Actual users who click on the link (and have javascript enabled) will allow the tracking to take place through the track.cgi script.
I checked, and if somehow google (or other spiders) follow the link in the tracking script with an ID number (e.g. [mydomain.com...] then it will go to the external site, and the server header response show 200 OK.
There is no 302 involved, so this wouldn't lead to any inadvertent hijacking problems would it?
Or does anyone else see any potential problems that this method could cause with google (or other major search engines)?
It's essential to put the code outside the link - if you wrote 'onClick="location.href='www.mysite.com/redir.php?url=www.othersite.com'"', Google would be able to follow this, not because of parsing JavaScript, but because it fetches the links from any text, if I'm not wrong.
The other problem is, that if Mozilla/Firefox user clicks with middle button (opening the page in new tab), there is no onClick event generated, so you won't track this click.
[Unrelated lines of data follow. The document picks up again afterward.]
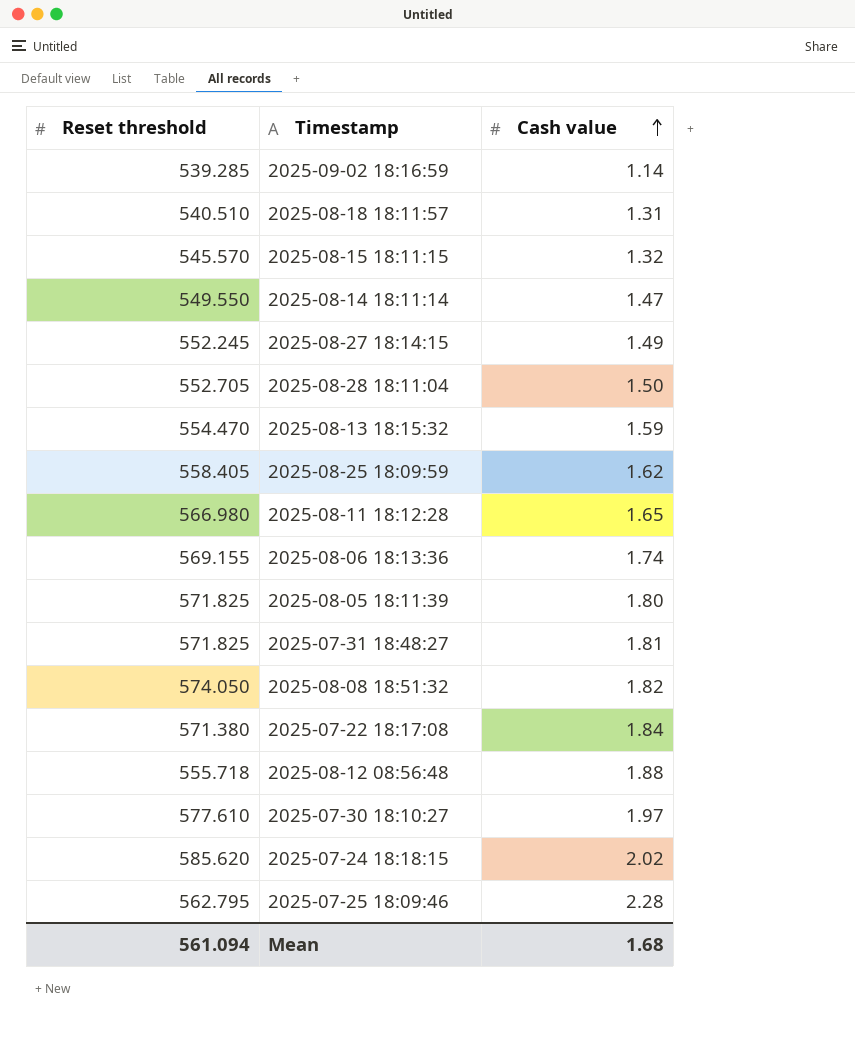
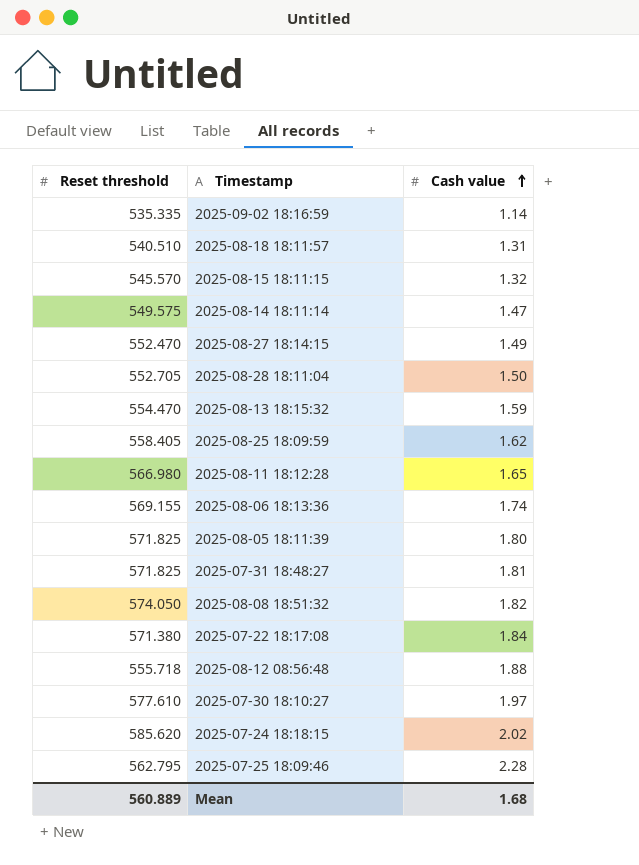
2025-09-02 18:16:59 | Reset threshold: 539.285 -> 535.335
2025-08-14 18:11:14 | Reset threshold: 549.550 -> 549.575
2025-08-27 18:14:15 | Reset threshold: 552.245 -> 552.470
Mean | Reset threshold: 561.094 -> 560.889

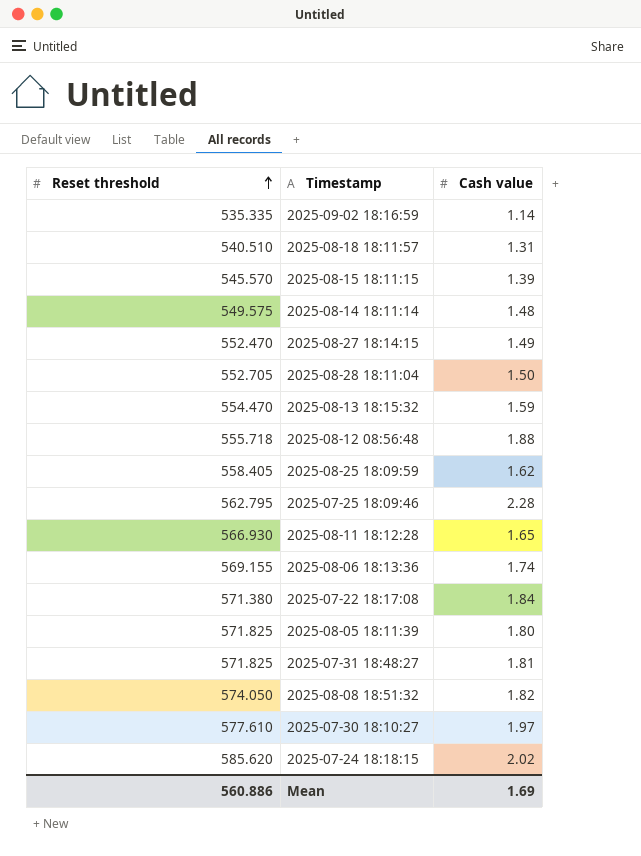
row order: Cash value ascending -> Reset threshold ascending
2025-08-15 18:11:15 | Cash value: 1.32 -> 1.39
2025-08-14 18:11:14 | Cash value: 1.47 -> 1.48
2025-08-11 18:12:28 | Reset threshold: 566.980 -> 566.930
Mean | Reset threshold: 560.889 -> 560.886
Mean | Cash value: 1.68 -> 1.69

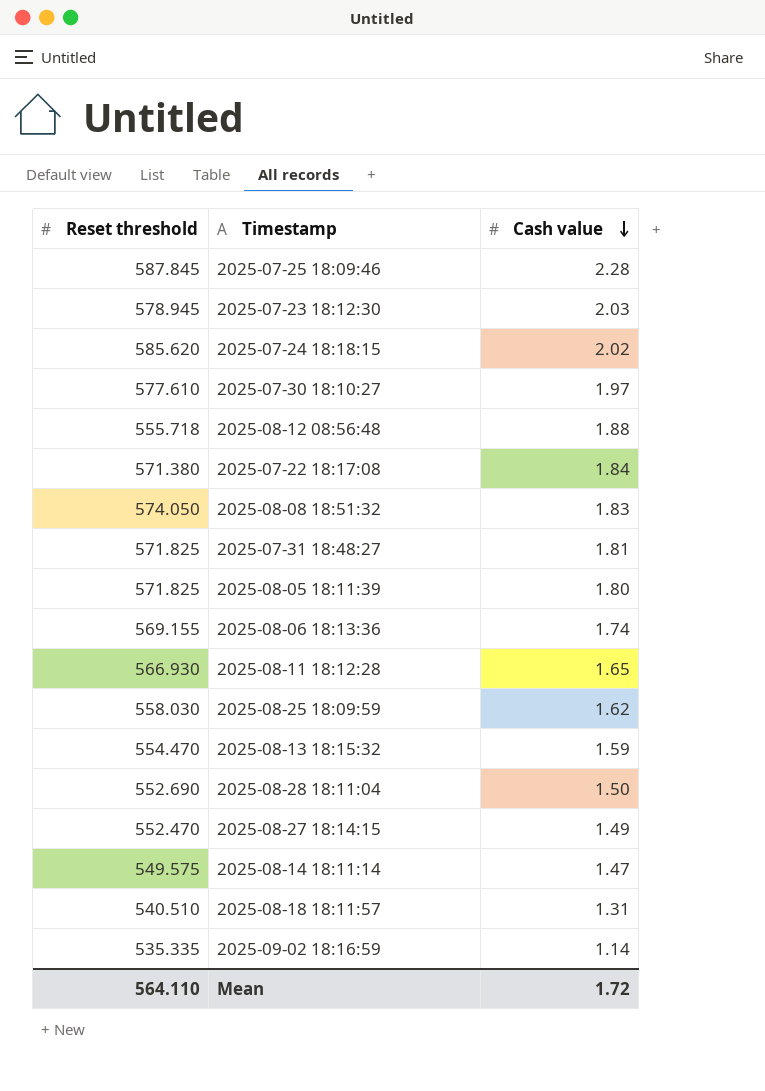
row order: Reset threshold ascending -> Cash value descending
row 2025-08-15 18:11:15: 545.570 | 1.39 -> none
2025-07-25 18:09:46 | Reset threshold: 562.795 -> 587.845
row 2025-07-23 18:12:30: none -> 578.945 | 2.03
2025-08-08 18:51:32 | Cash value: 1.82 -> 1.83
2025-08-25 18:09:59 | Reset threshold: 558.405 -> 558.030
2025-08-28 18:11:04 | Reset threshold: 552.705 -> 552.690
2025-08-14 18:11:14 | Cash value: 1.48 -> 1.47
Mean | Reset threshold: 560.886 -> 564.110
Mean | Cash value: 1.69 -> 1.72

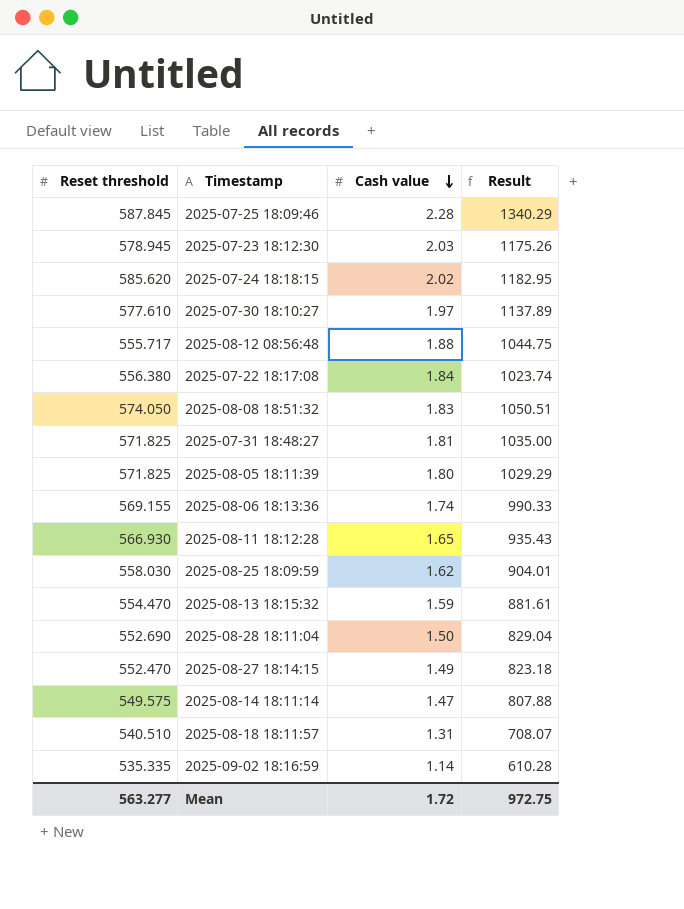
column Result | formula: none -> [Reset threshold] * [Cash value]
2025-08-12 08:56:48 | Reset threshold: 555.718 -> 555.717
2025-07-22 18:17:08 | Reset threshold: 571.380 -> 556.380
Mean | Reset threshold: 564.110 -> 563.277

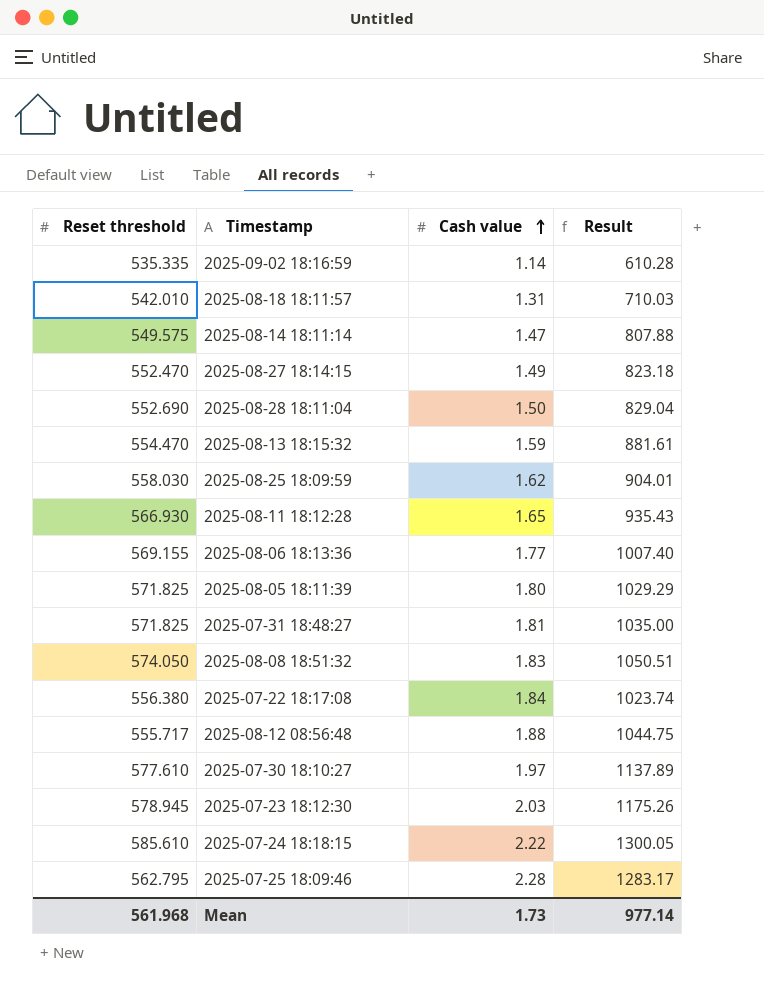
row order: Cash value descending -> Cash value ascending
2025-08-18 18:11:57 | Reset threshold: 540.510 -> 542.010
2025-08-18 18:11:57 | Result: 708.07 -> 710.03
2025-08-06 18:13:36 | Cash value: 1.74 -> 1.77
2025-08-06 18:13:36 | Result: 990.33 -> 1007.40
2025-07-24 18:18:15 | Reset threshold: 585.620 -> 585.610
2025-07-24 18:18:15 | Cash value: 2.02 -> 2.22
2025-07-24 18:18:15 | Result: 1182.95 -> 1300.05
2025-07-25 18:09:46 | Reset threshold: 587.845 -> 562.795
2025-07-25 18:09:46 | Result: 1340.29 -> 1283.17
Mean | Reset threshold: 563.277 -> 561.968
Mean | Cash value: 1.72 -> 1.73
Mean | Result: 972.75 -> 977.14

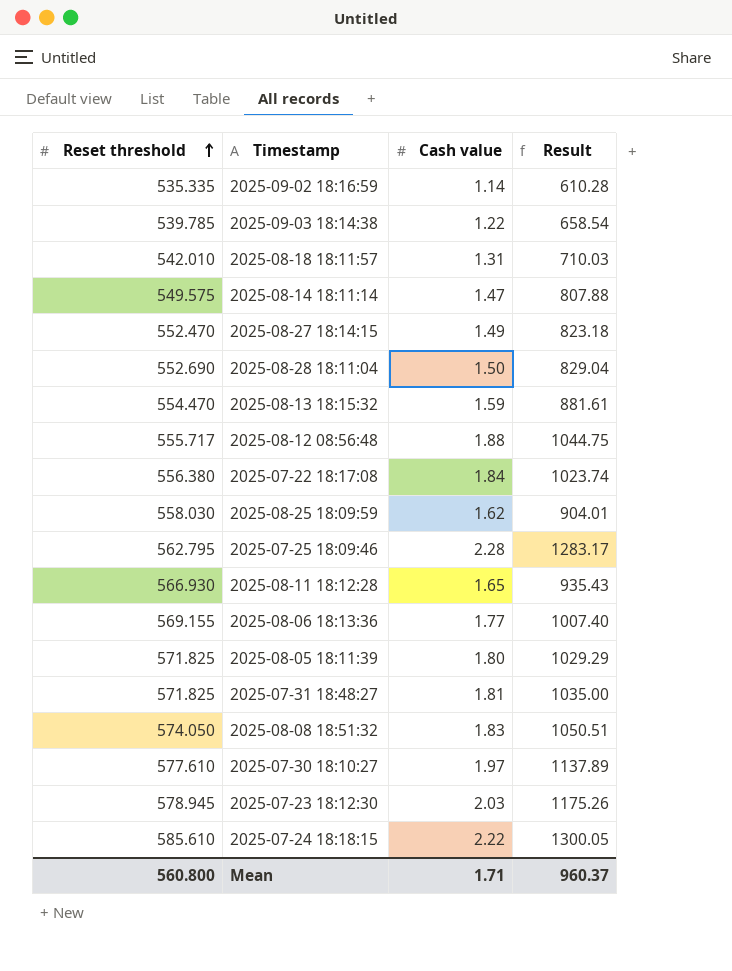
row order: Cash value ascending -> Reset threshold ascending
row 2025-09-03 18:14:38: none -> 539.785 | 1.22 | 658.54
Mean | Reset threshold: 561.968 -> 560.800
Mean | Cash value: 1.73 -> 1.71
Mean | Result: 977.14 -> 960.37

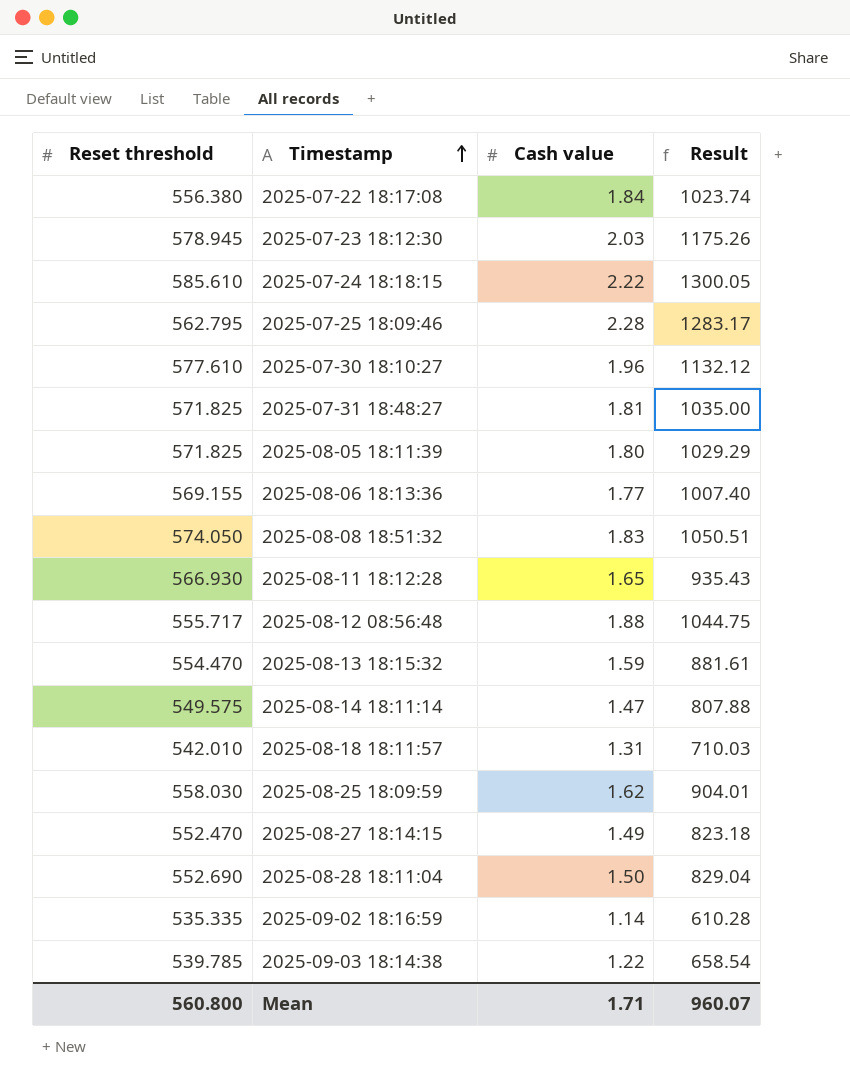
row order: Reset threshold ascending -> Timestamp ascending
2025-07-30 18:10:27 | Cash value: 1.97 -> 1.96
2025-07-30 18:10:27 | Result: 1137.89 -> 1132.12
Mean | Result: 960.37 -> 960.07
You can avoid this problem writing a javascript that changes a link, like
'onMouseOver="change_link(this)"
function change_link (anchor) {
old_link = this.href;
new_link = 'www.mysite.com/redir.php?url=' + old_link;
this.href = new_link;
return true;
}'
But this is a complicated method, and there is a risk Google may think you're cloaking (it may think the same in onClick method though). It _is_ showing different link for Googlebot than for user anyway. But currently this methods are not penalized, and if used in good purpose, like in your case, they shouldn't ever be penalised.
So, I've changed to using the actual google method where it loads an image that triggers the tracking script, but the user is always taken to the link that is shown in the <a href> tag.
The Javascript:
<script>
function clk(n) { if(document.images){ (new Image()).src="/track.cgi?ID="+n; } return true;}
</script>
Example Link:
<a href="http://www.example.com" onmousedown="return clk(123)">Example Site</a>
I hope that wouldn't cause any problem with google or the other major search engines.
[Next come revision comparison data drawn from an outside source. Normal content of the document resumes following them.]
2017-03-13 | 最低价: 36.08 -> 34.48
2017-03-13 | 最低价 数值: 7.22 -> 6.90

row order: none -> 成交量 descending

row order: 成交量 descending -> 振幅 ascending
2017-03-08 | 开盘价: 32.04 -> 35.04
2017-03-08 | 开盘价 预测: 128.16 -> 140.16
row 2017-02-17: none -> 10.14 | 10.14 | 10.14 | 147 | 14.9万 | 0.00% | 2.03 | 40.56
If anyone thinks that it would, I would be interested to hear about it...
The onclick version:
<a href="http://www.example.com" onclick="return clk(123,this)">
Doesn't complete the track.cgi script for me (clickthrough not recorded) on my server.
The onmousedown version:
<a href="http://www.example.com" onmousedown="return clk(123,this)">
Does work (the track.cgi script records the clickthrough).
I wonder if there is a timing issue that once the click is recorded, and the user is immediately redirected, that there is no time to load the image, and run the script?
Anyway, I noticed that Google also uses onmousedown rather than onclick.